礼拝
『エルサレム入城』 マタイ21:1-11
「見よ、あなたの王があなたのところに来る。柔和な方で、ろばに乗って。」
(マタイ21:5)
あらすじ
イエス様が子ロバに乗ってエルサレムに入られた。民衆は自身の上着や木の枝を使って
道を作り、イエス様を喜んで迎えた。
子ロバを貸した主人
この主人について詳しい記述はないが、当時ロバというのは、運搬のために用いる貴重
な財産であった。それをその主人は子ロバであったとはいえ、喜んでイエス様に捧げたの
である。私たちが所有しているものも、すべて神様が与えてくださっているのだというこ
とを忘れず、主のために用いていく信仰姿勢が大切である。
ロバが表すもの
ロバは人々の生活に溶け込んだ身近な生き物であり、戦いなどに用いられることもない
ので平和を表す存在であった。

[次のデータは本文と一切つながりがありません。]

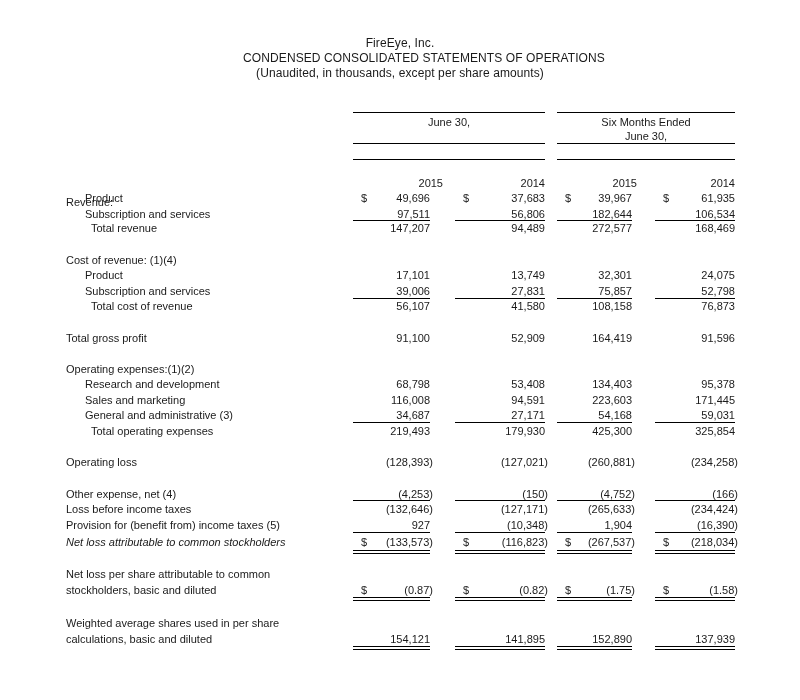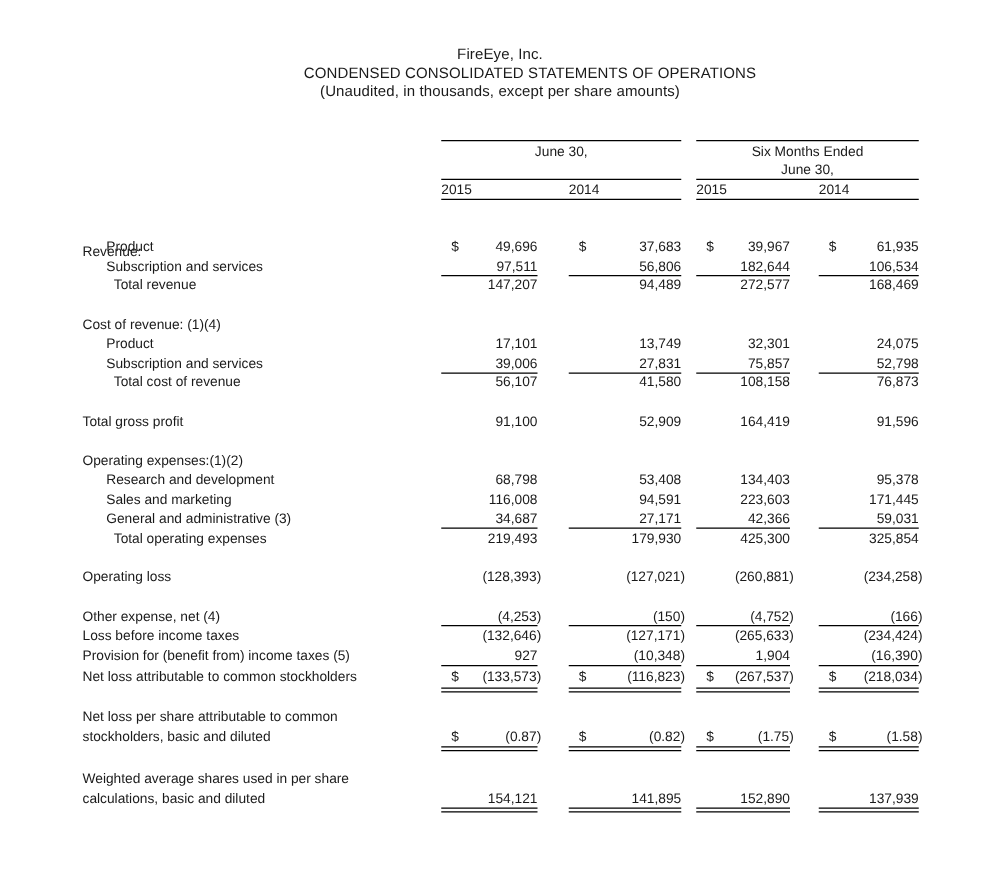--- a/index.html
+++ b/index.html
@@ -13,7 +13,7 @@
 
   .hdr-group { position: absolute; text-align: center; font-size: 11px; line-height: 14px; }
   .hdr-line { position: absolute; height: 0; border-top: 1px solid #000; }
-  .hdr-year { position: absolute; font-size: 11px; line-height: 14px; text-align: left; }
+  .hdr-year { position: absolute; font-size: 11px; line-height: 14px; text-align: right; margin-top: 31px; }
 
   .row-label { position: absolute; left: 66px; font-size: 11px; line-height: 14px; white-space: nowrap; }
   .row-label.ind1 { left: 85px; }

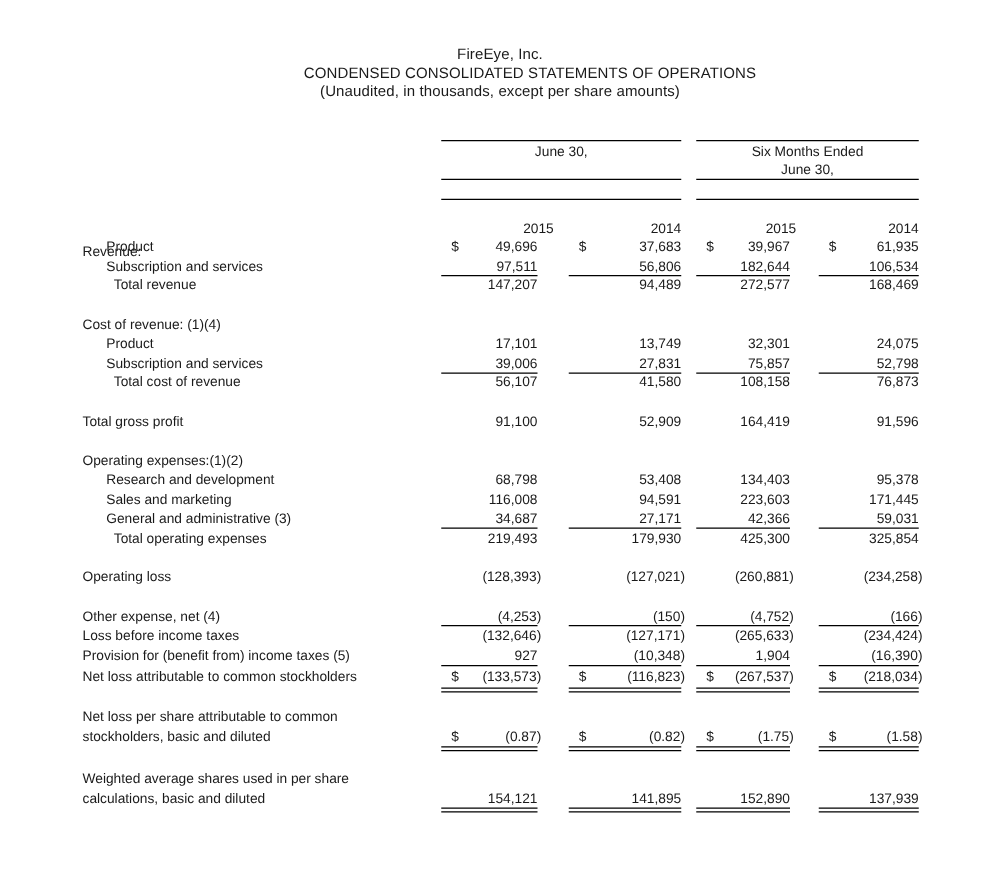--- a/index.html
+++ b/index.html
@@ -211,7 +211,7 @@
     <span class="num">27,171</span>
   </div>
 <div class="cell" style="left:557px; width:75px; top:408px;">
-    <span class="num">42,366</span>
+    <span class="num">54,168</span>
   </div>
 <div class="cell" style="left:655px; width:80px; top:408px;">
     <span class="num">59,031</span>

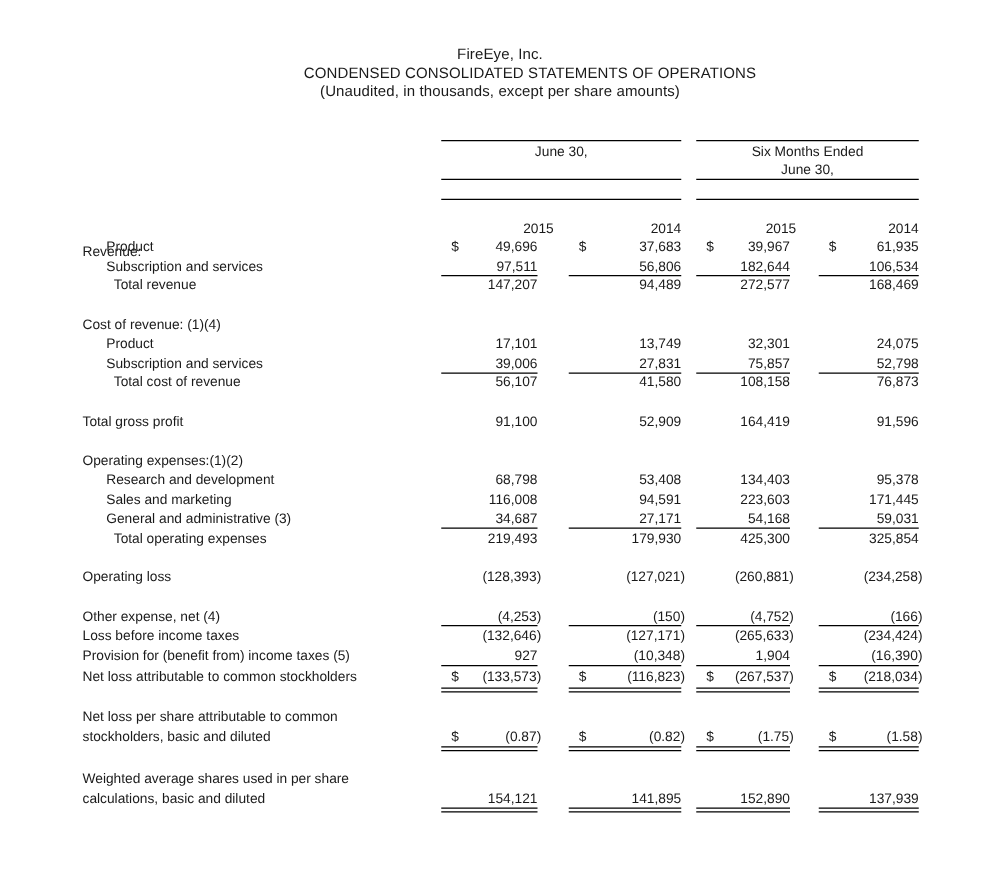--- a/index.html
+++ b/index.html
@@ -302,7 +302,7 @@
 <div class="uline" style="left:557px; width:75px; top:532px;"></div>
 <div class="uline" style="left:655px; width:80px; top:532px;"></div>
 
-<div class="row-label" style="top:535px;">Net loss attributable to common stockholders</div>
+<div class="row-label" style="top:535px;font-style:italic;">Net loss attributable to common stockholders</div>
 <div class="cell" style="left:353px; width:80px; top:535px;">
     <span class="dollar">$</span>
     <span class="num">(133,573)</span>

イエス様が子ロバに乗られたのは、主がそんな平和の国(御
国)のお方であることをお示しになっていたからである。イエス様は平和の君、まことの救
い主、愛で満たし愛で支配されるお方なのである。
子ロバ
子ロバはまだ大した荷物も運べない、速く走ることもできない、決して有能ではない存
在である。しかし、主の前に大切なことは有能であることよりも、用いられやすい器であ
ることなのである。私たちも、ただ神様とともに歩みたいと切に願い、主の前にへりくだ
ることで、神様が私たちを用い、必要な力を授けてくださるのであり、それは有能である
ことよりも尊いことなのである。
勝手な民衆たち
喜んでイエス様を迎えた民衆であったが、イエス様がローマの支配から救い出してくれ
る英雄だと勘違いしていた者がほとんどであった。だから、思い通りにいかなかったこと
に腹を立てて、数日後には手のひらを返したように、イエス様を十字架にかけることに賛
成している。彼らはイエス様の救いによって自身が変えられることよりも、周りの環境が
変えられることを望んだのである。この自己中心性に私たちも心当たりがないだろうか。
しかしイエス様は、そんな私たちのために十字架にかかってくださったのである。
まとめ
無能で自己中心的な人間を、神様は愛し、ひとり子イエス様を十字架につけてまでも愛
してくださった。その愛をしっかりと心に覚えて、主に用いられやすい器としてへりくだ
った心を持ち、喜んで主に仕え、捧げる者へと変えられていきたい。